EXERCISE PROMPT: Would you please transcribe, exactly as written, the lines of the entries below starting at the one that holds "ΚΟΡΦΙΑΤΗ | ΚΩΔ. ΣΧΟΛΕΙΟΥ: 9050039 -> 9050038" and ending at the one that holds "ΑΓΓΕΛΗ | ΚΩΔ. ΣΧΟΛΕΙΟΥ: 9050054 -> 9050052", both included?

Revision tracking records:
⟨

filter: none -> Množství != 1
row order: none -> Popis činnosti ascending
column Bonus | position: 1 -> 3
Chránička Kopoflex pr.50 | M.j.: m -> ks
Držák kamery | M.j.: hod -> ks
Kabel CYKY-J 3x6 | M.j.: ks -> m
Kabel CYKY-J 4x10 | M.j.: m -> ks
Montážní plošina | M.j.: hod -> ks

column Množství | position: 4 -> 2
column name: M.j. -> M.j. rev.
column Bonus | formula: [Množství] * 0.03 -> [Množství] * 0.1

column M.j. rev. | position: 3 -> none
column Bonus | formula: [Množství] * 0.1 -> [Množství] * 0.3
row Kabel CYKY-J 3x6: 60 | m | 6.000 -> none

⟩
⟨

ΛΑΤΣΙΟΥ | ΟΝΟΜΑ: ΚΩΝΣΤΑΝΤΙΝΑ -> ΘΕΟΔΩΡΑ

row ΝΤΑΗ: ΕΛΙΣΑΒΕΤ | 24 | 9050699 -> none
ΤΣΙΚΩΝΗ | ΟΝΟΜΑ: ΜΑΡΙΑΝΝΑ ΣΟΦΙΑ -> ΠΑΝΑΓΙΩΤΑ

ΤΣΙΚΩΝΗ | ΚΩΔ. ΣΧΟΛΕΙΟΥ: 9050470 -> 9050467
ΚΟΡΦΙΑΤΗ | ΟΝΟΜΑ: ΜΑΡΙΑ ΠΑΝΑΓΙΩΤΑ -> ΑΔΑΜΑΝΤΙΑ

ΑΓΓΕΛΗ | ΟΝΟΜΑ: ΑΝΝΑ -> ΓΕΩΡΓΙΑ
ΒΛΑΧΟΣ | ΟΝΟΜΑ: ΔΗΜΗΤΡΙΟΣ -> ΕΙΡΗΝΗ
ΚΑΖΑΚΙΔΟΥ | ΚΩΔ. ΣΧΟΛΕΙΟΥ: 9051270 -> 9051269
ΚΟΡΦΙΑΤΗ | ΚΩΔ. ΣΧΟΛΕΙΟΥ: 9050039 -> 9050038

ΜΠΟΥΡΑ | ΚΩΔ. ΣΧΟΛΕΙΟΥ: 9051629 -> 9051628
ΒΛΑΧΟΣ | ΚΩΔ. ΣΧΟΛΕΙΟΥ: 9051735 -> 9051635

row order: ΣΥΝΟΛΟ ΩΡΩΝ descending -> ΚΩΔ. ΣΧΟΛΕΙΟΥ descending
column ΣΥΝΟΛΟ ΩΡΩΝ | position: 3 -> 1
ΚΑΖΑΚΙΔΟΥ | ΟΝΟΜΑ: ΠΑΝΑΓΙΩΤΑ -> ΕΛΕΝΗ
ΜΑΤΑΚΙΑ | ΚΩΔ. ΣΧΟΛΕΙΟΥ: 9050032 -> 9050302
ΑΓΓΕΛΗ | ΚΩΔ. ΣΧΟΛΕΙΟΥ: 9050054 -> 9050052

⟩

ANSWER TO THIS PROBLEM:
ΚΟΡΦΙΑΤΗ | ΚΩΔ. ΣΧΟΛΕΙΟΥ: 9050039 -> 9050038

ΜΠΟΥΡΑ | ΚΩΔ. ΣΧΟΛΕΙΟΥ: 9051629 -> 9051628
ΒΛΑΧΟΣ | ΚΩΔ. ΣΧΟΛΕΙΟΥ: 9051735 -> 9051635

row order: ΣΥΝΟΛΟ ΩΡΩΝ descending -> ΚΩΔ. ΣΧΟΛΕΙΟΥ descending
column ΣΥΝΟΛΟ ΩΡΩΝ | position: 3 -> 1
ΚΑΖΑΚΙΔΟΥ | ΟΝΟΜΑ: ΠΑΝΑΓΙΩΤΑ -> ΕΛΕΝΗ
ΜΑΤΑΚΙΑ | ΚΩΔ. ΣΧΟΛΕΙΟΥ: 9050032 -> 9050302
ΑΓΓΕΛΗ | ΚΩΔ. ΣΧΟΛΕΙΟΥ: 9050054 -> 9050052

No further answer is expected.